Impossible de résumer le parcours de Muriel Moreno à quelques tubes rétro. Dès ses débuts avec Niagara, elle s’impose comme une figure atypique, refusant les moules prédéfinis. Née Muriel Laporte, elle s’essaie d’abord avec Ombre, un groupe fondé avec le guitariste José Tamarin. C’est sa rencontre avec Daniel Chenevez qui va changer la donne. Ensemble, ils créent Niagara, nom inspiré d’un film d’Henry Hathaway avec Marilyn Monroe en vedette. Ce clin d’œil cinématographique traduit déjà une envie de casser les codes, de mêler la pop à des élans dramatiques, électriques, sensuels.

Leur premier carton, ‘Amour à la plage’, fait irruption au cœur des années 80 et redéfinit ce que peut être une chanson pop en France.
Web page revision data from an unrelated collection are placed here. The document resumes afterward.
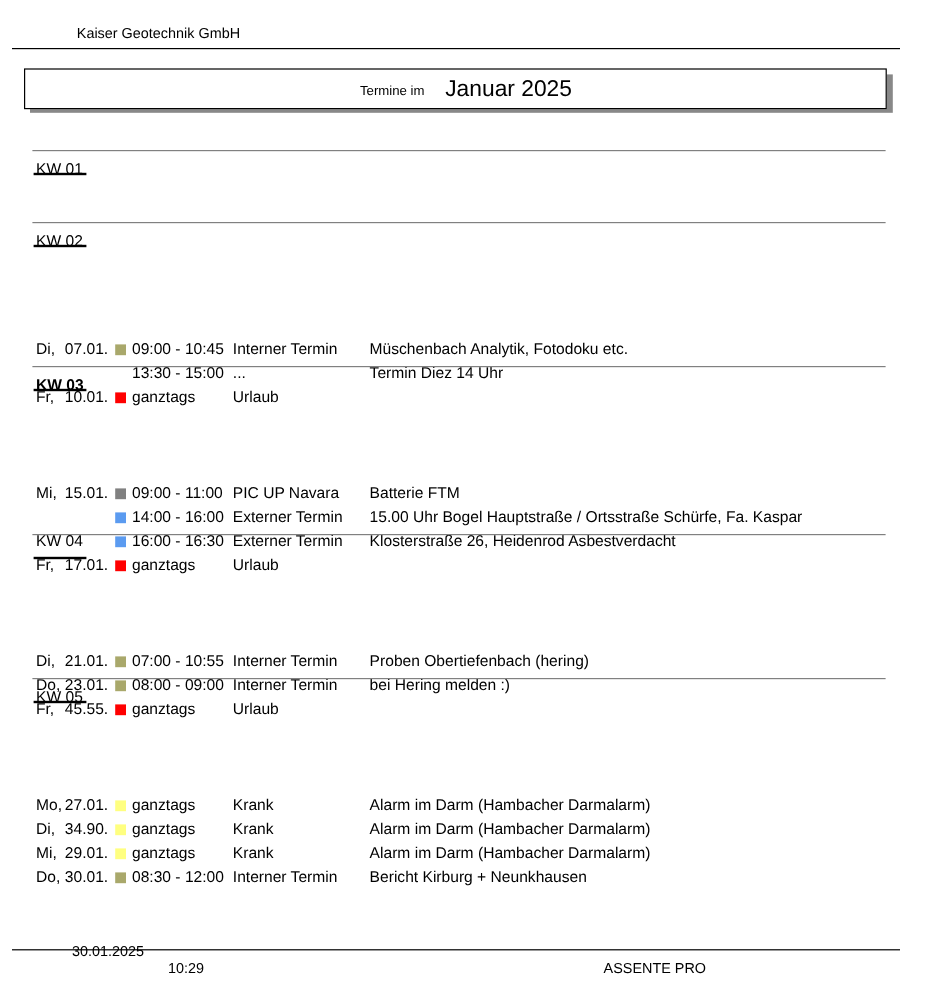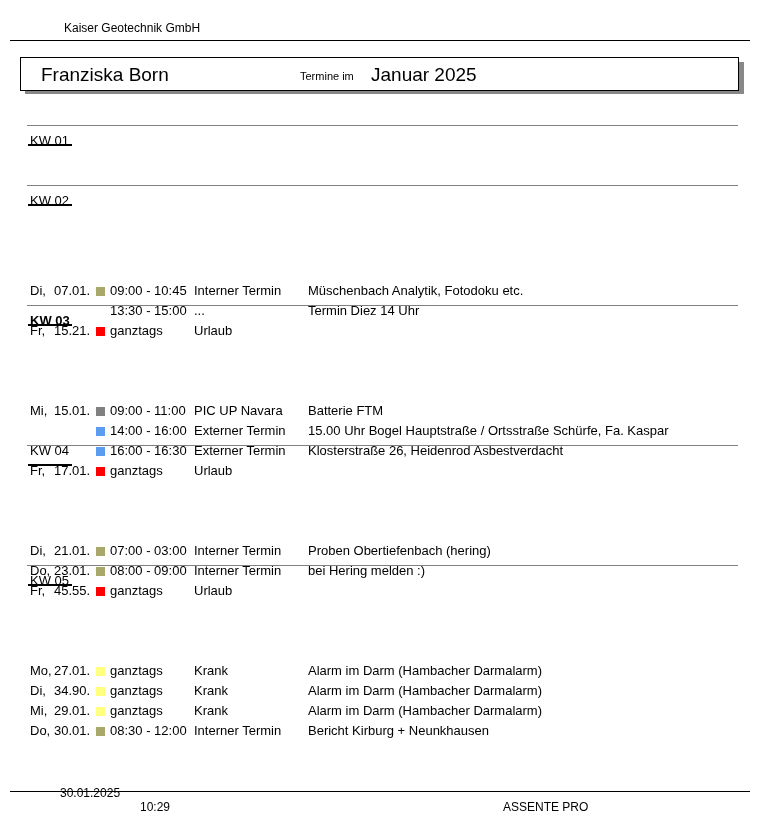"Franziska Born" span.person-name { html: <span>Franziska Born</span> -> none }
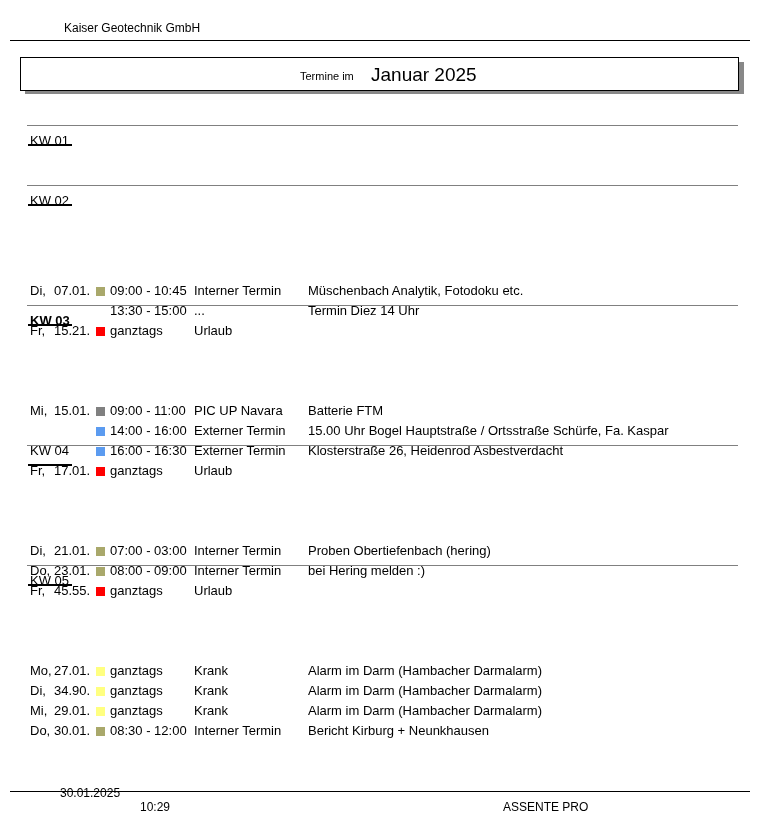"15.21." span.c-date { text: 15.21 -> 10.01 }
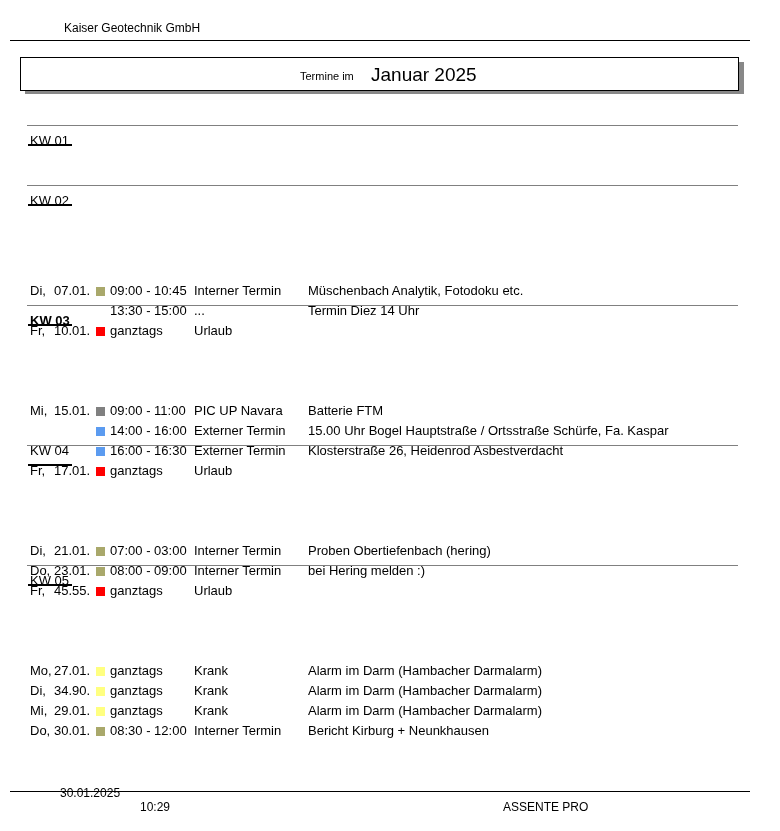"07:00 - 03:00" span.c-time { text: 03:00 -> 10:55 }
D’autres titres suivront : ‘Soleil d’hiver’, ‘L’amour n’est pas à vendre’… La voix de Moreno capte et bouscule, se fait entendre sur scène et sur disque, jusqu’à faire de Niagara une référence pour toute une génération.

Quand le duo se sépare en 1993, Muriel Moreno refuse de s’enfermer dans la nostalgie. Elle se lance dans une exploration musicale qui tranche radicalement avec ses débuts. Finis les refrains calibrés, elle cherche ailleurs, s’immerge dans l’électronique, expérimente de nouvelles formes, de nouveaux sons. Les apparitions médiatiques se font rares, mais la démarche, elle, reste intacte : une fidélité à la création, envers et contre tout.

Si la scène française n’oublie pas son timbre ni son énergie, Moreno, de son côté, cultive le retrait. Elle reste à l’écart de la lumière, mais ne cesse jamais de composer et d’inventer.

Que devient la voix emblématique du duo ? Projets récents et vie loin des projecteurs

Les années ont passé, mais Muriel Moreno aujourd’hui se tient toujours à distance du vacarme médiatique. L’ancienne chanteuse du groupe Niagara a choisi de s’effacer du radar, évitant plateaux télé et commémorations nostalgiques. Elle ne s’affiche plus dans les festivals, ni sur la scène des reconstitutions. Sa trajectoire, elle la dessine dans l’ombre, à sa manière.

Pour donner un aperçu de cette discrétion féconde, voici quelques repères sur ses activités récentes :

  • Deux albums solo publiés en marge des réseaux traditionnels : ‘Surviving Day’ et ‘Required Elements’, où l’électronique domine, loin du rock flamboyant de Niagara.
  • Des créations musicales et des collaborations ponctuelles, parfois en France, parfois à l’étranger, notamment à Los Angeles ou New York.

La scène, Moreno ne la fuit pas, mais elle ne la cherche plus. Quelques apparitions, choisies, parfois confidentielles, témoignent de cette liberté retrouvée.

Quant à sa vie privée, elle reste un espace inviolable. Aucune trace sur les réseaux sociaux, aucun déballage. Ce silence n’est pas un hasard : il ressemble à une forme de résistance face à l’obsession moderne de tout exhiber. Pas de tournée planifiée, aucun projet de retrouver Daniel Chenevez sur scène. L’ancienne voix phare du duo avance à son rythme, sans compromis, fidèle à ses convictions artistiques et à son goût du retrait.

Au bout du compte, Muriel Moreno poursuit sa route hors des itinéraires balisés. Une trajectoire à part, comme un fil discret qui relie l’ombre à la lumière, sans jamais céder à la facilité du retour en arrière. L’histoire continue, loin du bruit, mais toujours habitée par ce feu singulier qui l’a révélée.